* _Work request_: Could you filter the records below down to the lines that include the word "cursor"?

(Code change snippets)
▽
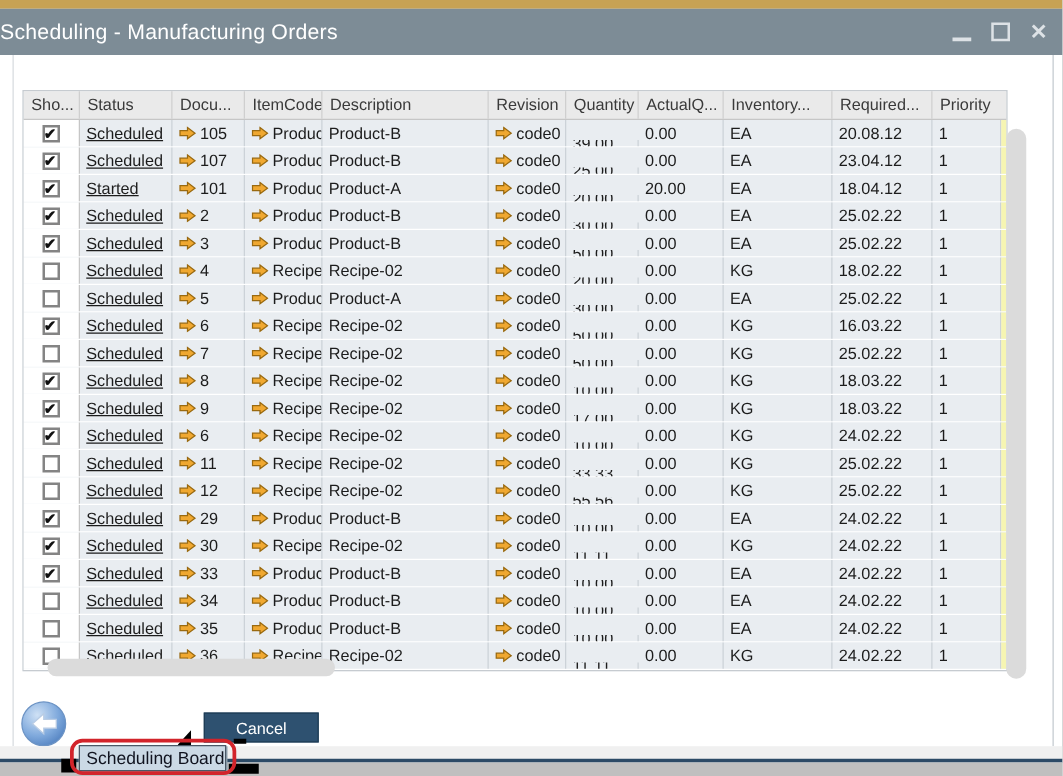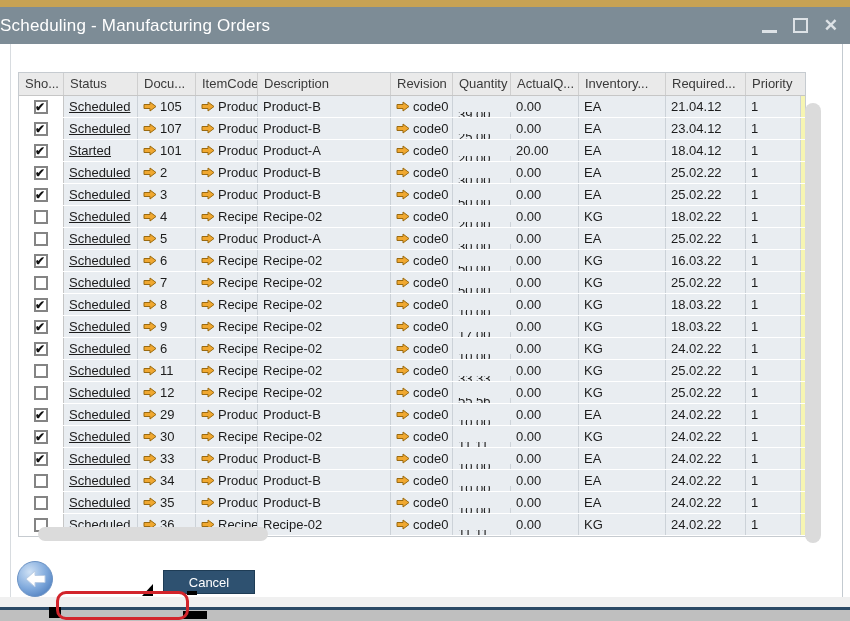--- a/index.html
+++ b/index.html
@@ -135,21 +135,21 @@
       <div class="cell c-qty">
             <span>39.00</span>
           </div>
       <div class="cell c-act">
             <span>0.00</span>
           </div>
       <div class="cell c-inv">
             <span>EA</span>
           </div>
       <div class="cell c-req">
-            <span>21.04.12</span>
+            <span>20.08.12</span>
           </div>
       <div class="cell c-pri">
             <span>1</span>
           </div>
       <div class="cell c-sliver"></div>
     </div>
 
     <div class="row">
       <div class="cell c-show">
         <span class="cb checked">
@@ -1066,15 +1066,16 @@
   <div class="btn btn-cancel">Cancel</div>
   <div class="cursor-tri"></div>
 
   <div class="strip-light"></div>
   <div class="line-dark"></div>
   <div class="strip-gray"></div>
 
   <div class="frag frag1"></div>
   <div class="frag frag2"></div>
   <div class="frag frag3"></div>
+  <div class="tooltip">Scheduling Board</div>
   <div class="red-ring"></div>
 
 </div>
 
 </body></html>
△
▽
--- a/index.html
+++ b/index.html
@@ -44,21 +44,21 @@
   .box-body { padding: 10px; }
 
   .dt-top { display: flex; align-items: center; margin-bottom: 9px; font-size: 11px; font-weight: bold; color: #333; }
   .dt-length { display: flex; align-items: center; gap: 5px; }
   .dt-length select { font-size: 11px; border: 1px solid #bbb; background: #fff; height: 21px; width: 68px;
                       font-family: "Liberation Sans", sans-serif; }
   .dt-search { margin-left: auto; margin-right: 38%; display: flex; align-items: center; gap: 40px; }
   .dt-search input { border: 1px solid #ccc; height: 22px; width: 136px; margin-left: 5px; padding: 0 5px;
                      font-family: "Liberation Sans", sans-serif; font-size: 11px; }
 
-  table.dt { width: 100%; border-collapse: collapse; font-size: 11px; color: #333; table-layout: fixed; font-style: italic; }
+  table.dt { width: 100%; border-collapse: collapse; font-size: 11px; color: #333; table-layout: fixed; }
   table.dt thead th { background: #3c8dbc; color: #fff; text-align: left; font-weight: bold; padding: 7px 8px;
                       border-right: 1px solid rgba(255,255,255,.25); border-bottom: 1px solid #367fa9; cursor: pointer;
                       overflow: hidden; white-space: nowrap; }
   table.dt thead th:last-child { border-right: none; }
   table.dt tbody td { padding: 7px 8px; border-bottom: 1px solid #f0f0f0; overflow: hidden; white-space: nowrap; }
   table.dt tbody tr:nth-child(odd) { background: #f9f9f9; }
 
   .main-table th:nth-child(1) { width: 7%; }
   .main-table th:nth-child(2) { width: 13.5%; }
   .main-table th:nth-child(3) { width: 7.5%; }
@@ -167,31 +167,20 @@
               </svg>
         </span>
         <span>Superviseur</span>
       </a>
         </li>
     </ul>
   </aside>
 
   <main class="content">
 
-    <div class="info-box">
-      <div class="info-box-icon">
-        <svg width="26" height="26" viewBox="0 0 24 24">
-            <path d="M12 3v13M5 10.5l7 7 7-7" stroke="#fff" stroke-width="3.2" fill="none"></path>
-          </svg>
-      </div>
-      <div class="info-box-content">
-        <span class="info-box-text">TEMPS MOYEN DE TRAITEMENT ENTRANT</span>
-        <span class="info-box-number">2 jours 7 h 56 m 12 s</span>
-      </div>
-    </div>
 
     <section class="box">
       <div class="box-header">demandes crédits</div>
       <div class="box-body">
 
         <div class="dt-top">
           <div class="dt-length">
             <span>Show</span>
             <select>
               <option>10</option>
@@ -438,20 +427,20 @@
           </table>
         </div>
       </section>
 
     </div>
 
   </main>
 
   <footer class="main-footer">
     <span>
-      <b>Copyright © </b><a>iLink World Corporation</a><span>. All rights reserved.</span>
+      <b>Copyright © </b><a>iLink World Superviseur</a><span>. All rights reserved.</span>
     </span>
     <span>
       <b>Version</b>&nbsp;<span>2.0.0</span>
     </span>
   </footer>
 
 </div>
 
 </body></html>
△
* _Result of the task_:
   <div class="cursor-tri"></div>
                       border-right: 1px solid rgba(255,255,255,.25); border-bottom: 1px solid #367fa9; cursor: pointer;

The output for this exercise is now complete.